### EXERCISE
What is needed is a faithful copy of all the entries, with no pictures in it.

Start of Block

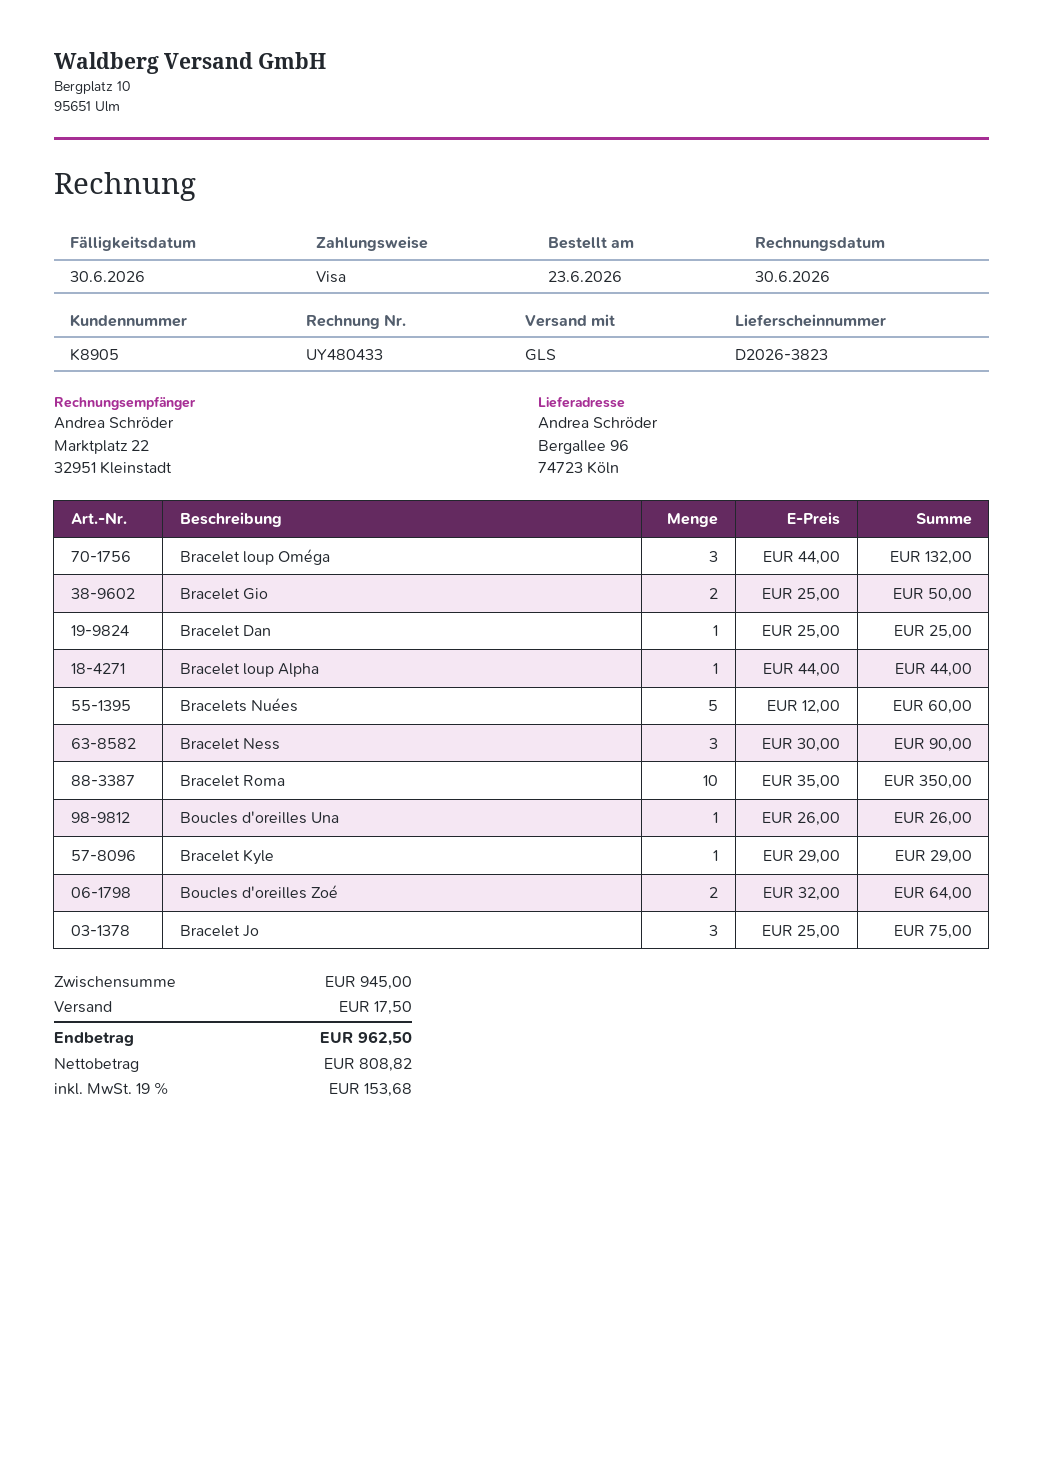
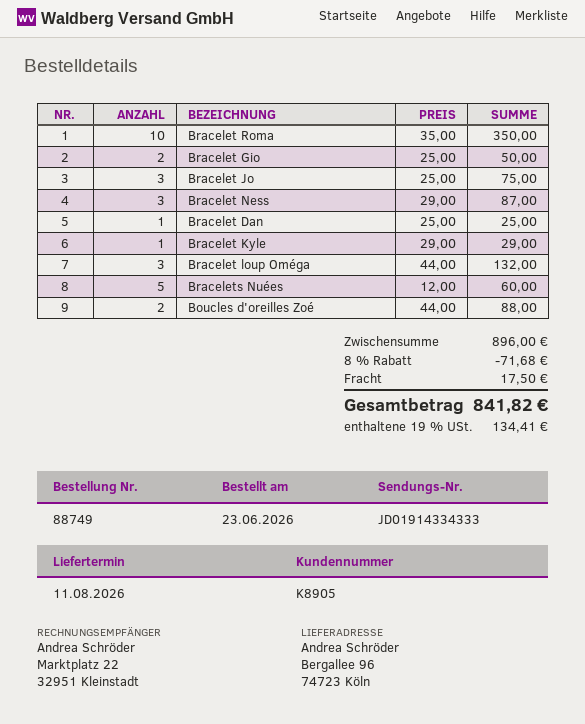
Bracelet loup Alpha: 1 x 44.00 = 44.00 -> none
Bracelet Ness: 3 x 30.00 = 90.00 -> 3 x 29.00 = 87.00
Boucles d'oreilles Una: 1 x 26.00 = 26.00 -> none
Boucles d'oreilles Zoé: 2 x 32.00 = 64.00 -> 2 x 44.00 = 88.00
subtotal: 945.00 -> 896.00
discount: none -> 8% = 71.68
tax: 19% = 153.68 -> 19% = 134.41
total: 962.50 -> 841.82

End of Block

### ANSWER TO THIS EXERCISE
Bracelet loup Alpha: 1 x 44.00 = 44.00 -> none
Bracelet Ness: 3 x 30.00 = 90.00 -> 3 x 29.00 = 87.00
Boucles d'oreilles Una: 1 x 26.00 = 26.00 -> none
Boucles d'oreilles Zoé: 2 x 32.00 = 64.00 -> 2 x 44.00 = 88.00
subtotal: 945.00 -> 896.00
discount: none -> 8% = 71.68
tax: 19% = 153.68 -> 19% = 134.41
total: 962.50 -> 841.82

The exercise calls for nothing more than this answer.